An inherited coagulation disorder resulting from factor VIII deficiency.
1–2 in 10,000 two thirds of whom have severe disease.
Inherited, age at presentation depends on severity.
X linked; males only affected.
Mutations on the X chromosome including deletions, frame shifts and insertions. One third of cases are new mutations.
The factor VIII complex is a cofactor in the intrinsic pathway’s activation of factor X (see Fig. 12.12). VIII:c is coded for on the X chromosome and it is this part of the complex that is deficient.
As there are various mutations there is a resultant spectrum of clinical severity dependent on the level of normal VIII complex that is formed:
· Factor VIII levels of less than 1% present within the first 2 years of life with recurrent spontaneous bleeding.
· Factor VIII levels of less than 5% result in severe bleeding following injury although spontaneous haemorrhage does occur.
· Factor VIII levels above 5% causes bleeding only following trauma or surgery, they may not present until later life.
Sites of bleeding include haemarthroses (bleeding into a joint causing pain and restriction of movement), muscle bleeds (often quadriceps, iliopsoas or forearm), intracranial bleeding (presenting as headache, vomiting and lethargy), haematuria and mucosal bleeding.
There has been significant HIV and Hepatitis C transmitted in factor VIII concentrates during the 1980s, recombinant factor VIII is now the treatment of choice. About 10% of patients develop antibodies to factor VIII:c making them very difficult to treat.
Activated partial thromboplastin time is raised, but correctable with 50% normal serum (ie not due to an inhibitor of coagulation) other coagulation measures are normal.
Factor VIII:c assay is low, Factor VIII:vwf is normal.

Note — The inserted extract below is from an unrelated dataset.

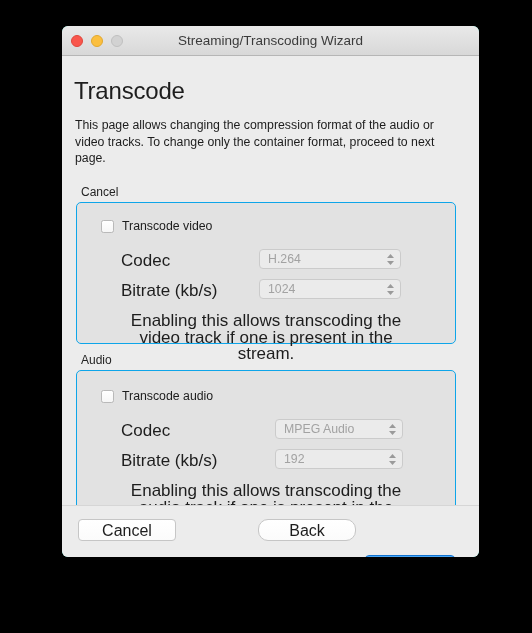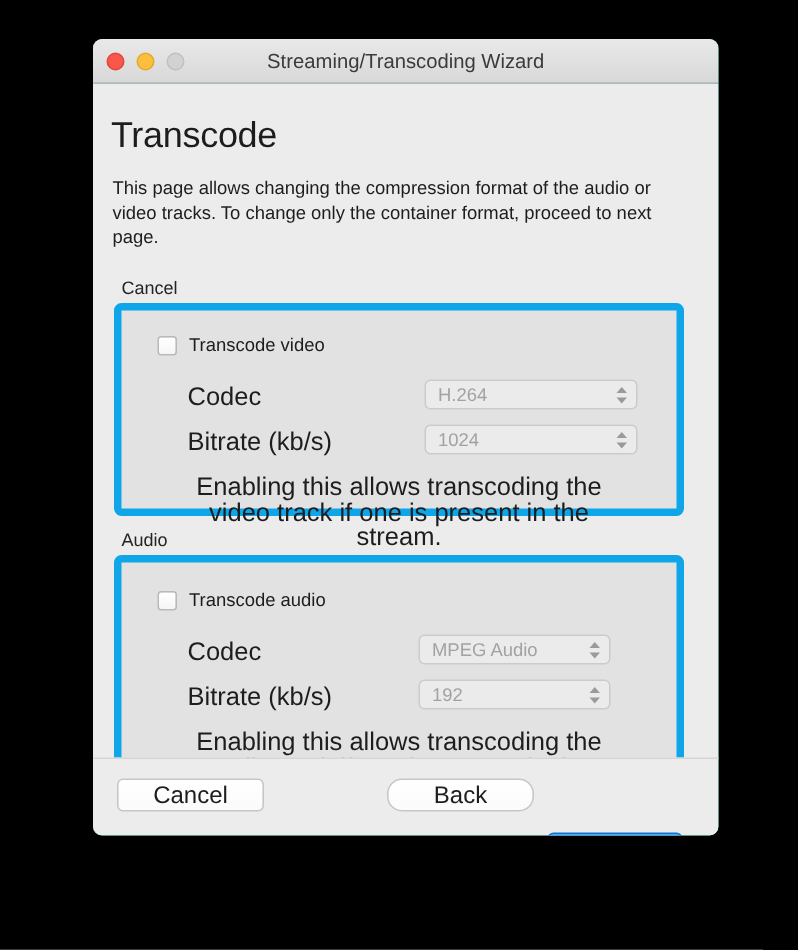"Transcode video" .group-box { border: 5px solid #0ea5e9 -> 1px solid #0ea5e9 }
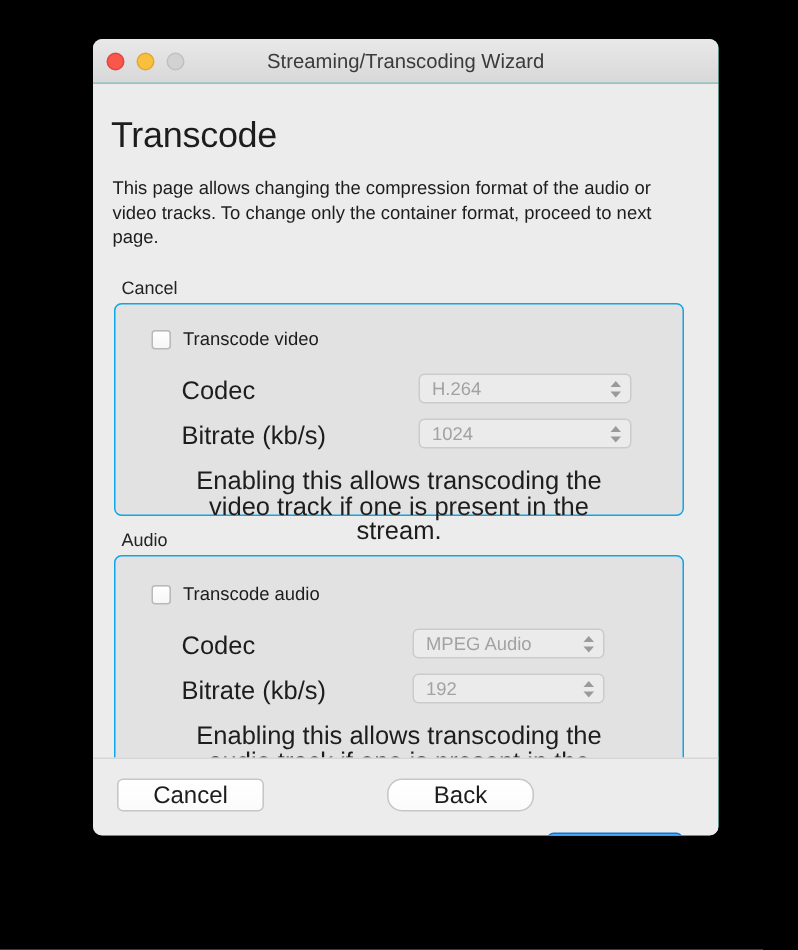"H.264" .combo-wide { left: 178px -> 158px }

Bleeding is treated by intravenous administration of factor VIII concentrates. Prophylaxis is the mainstay of treatment for those severely affected to prevent recurrent haemarthroses and permanent joint damage. Patients who develop antibodies to factor VIII concentrates may be successfully treated with recombinant factor VIIa.
1desamino-8-D-arginine vasopressin (DDAVP) releases factor VIII from endothelial cells. The response is proportional to the pretreated factor VIII levels and thus is useful in mild disease.
Carrier detection is possible and antenatal diagnosis uses chorionic villus sampling or fetal blood sampling. Genetic counselling should be offered to patients and carriers.